KB: Burada ben bir ayrımı dile getireceğim: TOG’a üye olmak farklı bir bakış açısını getiriyor, toplum gönüllüsü olmak farklı bir bakış açısı getiriyor. Şimdi bu konuda bizim en çok gerçekleştirmeyi istediğimiz, TOG Vakfı gönüllüsü olmaması gençlerin. Gençlerin toplum gönüllüsü olması ve bu konuda kendini harekete geçirip bir şeyler üretmesi ve TOG Vakfı merkezinin de bu gençlerin önünü açması. Yani sahada, yapılanmasında, eğitiminde vs. kendi araştırmalarını yapıp onlara göre vermesi, şeklinde bakarsak, TOG Vakfı’na gönüllü değil, nasıl toplum gönüllüsü olunur bilincinin yayılmasını önemli görüyoruz. 

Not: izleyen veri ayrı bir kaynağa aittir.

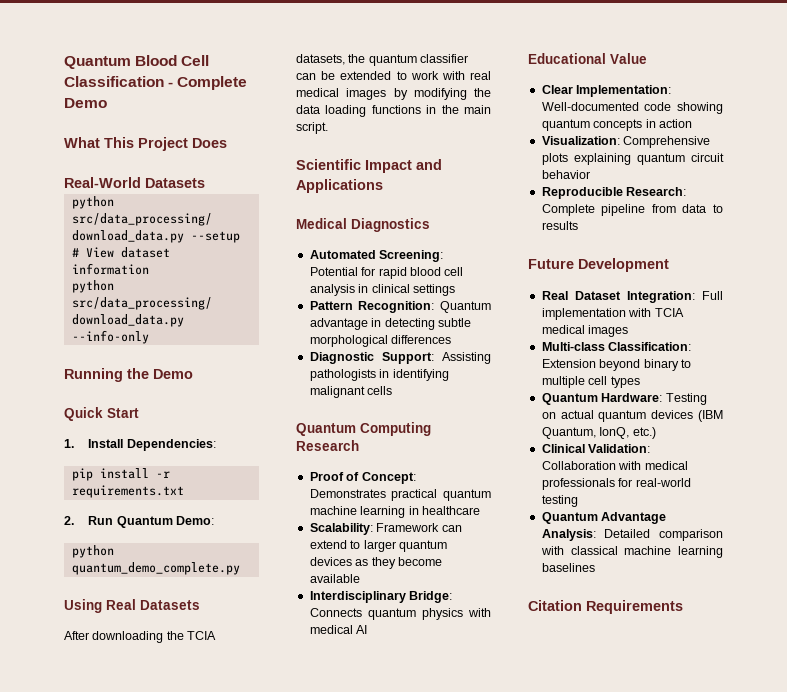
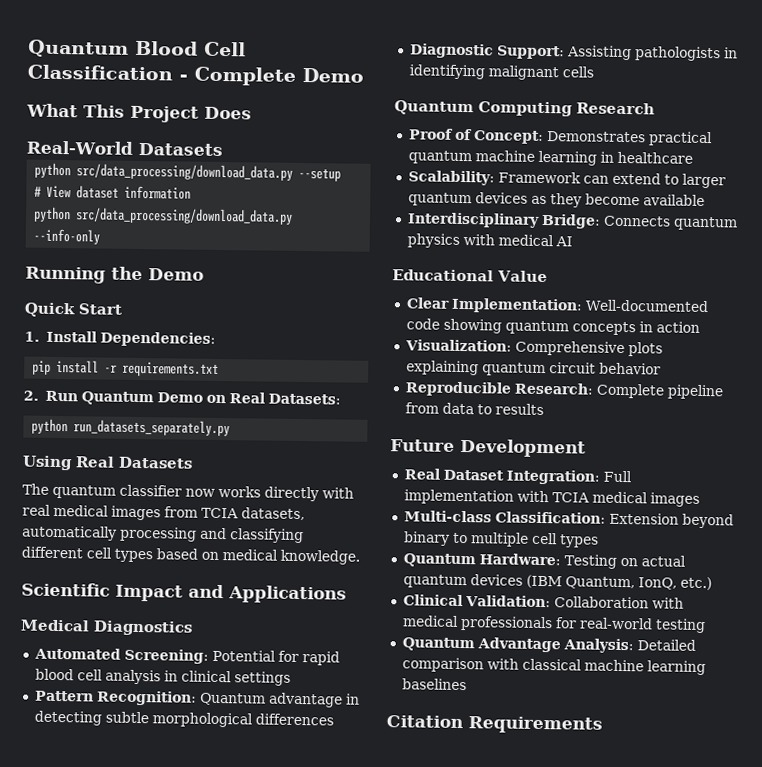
- 2. Run Quantum Demo:
- python quantum_demo_complete.py
+ 2. Run Quantum Demo on Real Datasets:
+ python run_datasets_separately.py
- After downloading the TCIA datasets, the quantum classifier can be extended to work with real medical images by modifying the data loading functions in the main script.
+ The quantum classifier now works directly with real medical images from TCIA datasets, automatically processing and classifying different cell types based on medical knowledge.

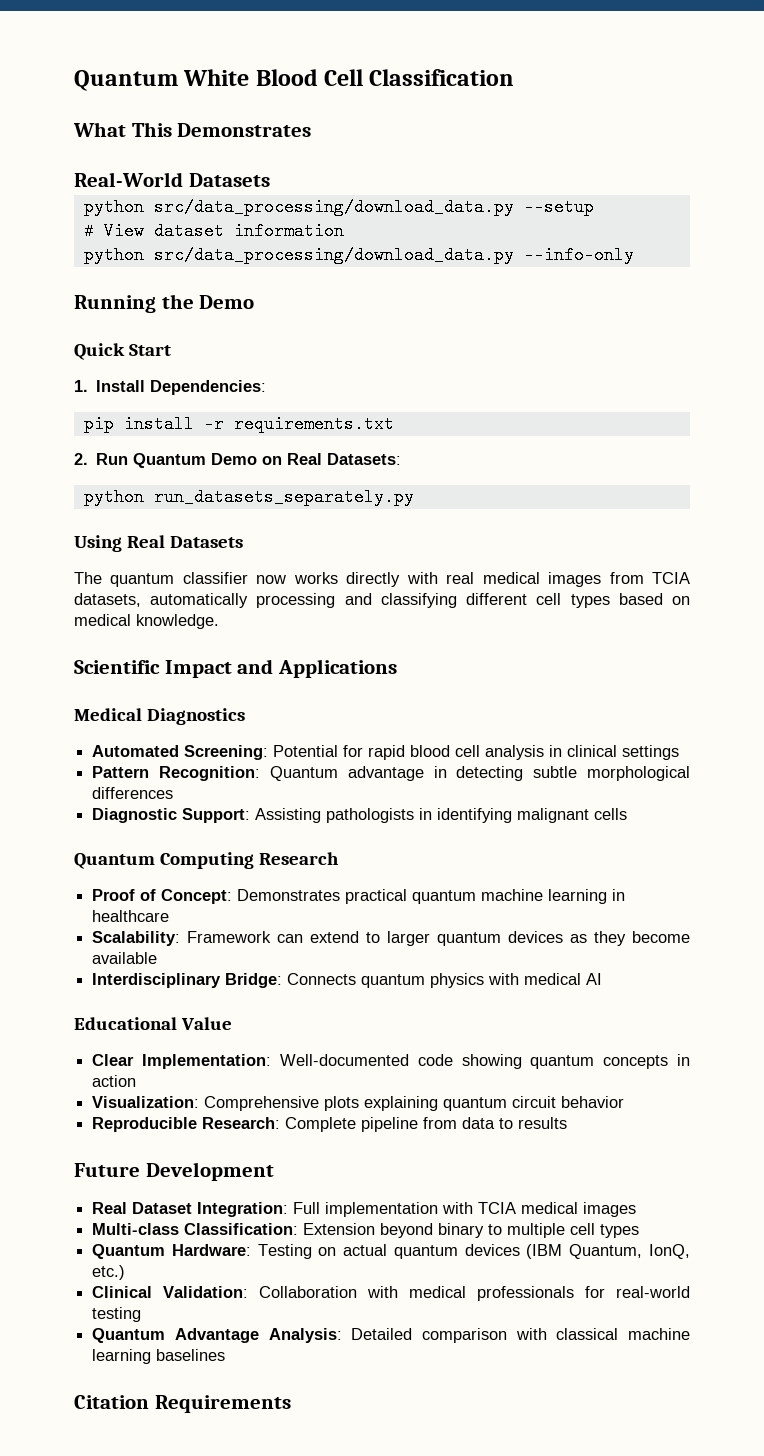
- Quantum Blood Cell Classification - Complete Demo
+ Quantum White Blood Cell Classification
- What This Project Does
+ What This Demonstrates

HDD: Peki bu bilinci yayarken size üye olunmasını istemiyor musunuz? 

KB: Hayır istiyoruz, ama gelirken... 

HDD: Yani esas o, diyorsunuz. Peki bu ikisini nasıl kaynaştırıyorsunuz o zaman? 

KB: Toplum Gönüllüleri Vakfına geliyorlar, bir oryantasyon programından geçiyorlar şu an gelen gençler ve biz onlara bu durumu anlatıyoruz. Şu anda bu psikoloji ile başlamayın, bizden yani vakıf merkezinden yönlendirme beklemeyin, yoksa çok beklemek durumunda kalabilirsiniz. Siz sadece kendi içinizde organize olmaya başlayın, proje üretmeye başlayın, biz de diğer illerdeki örneklerden, kendi tecrübelerimizden, eğitim çalışmalarımızdan size destek verelim ve proje ortaya çıksın. 

HDD: Yani merkez koordinatör görevi mi veriyor? Yörük? 

YK: Burada önemli bir şey var bence. Genelde, bu tip benzeri örgütlenmelerde diyeyim merkezde, masa başında bazı projeler oluşturulur profesyonel kadro tarafından, işte yönetim tarafından, kim olursa olsun. Daha sonra da yerelde örgütlenilmiş birimlere bir şekilde aktarılır ve denir ki… 

HDD: Hatta dikte edilir… 

YK: Mutlaka, yani tabii, o sivil toplum anlayışını ne kadar realite eden bir şeyse… 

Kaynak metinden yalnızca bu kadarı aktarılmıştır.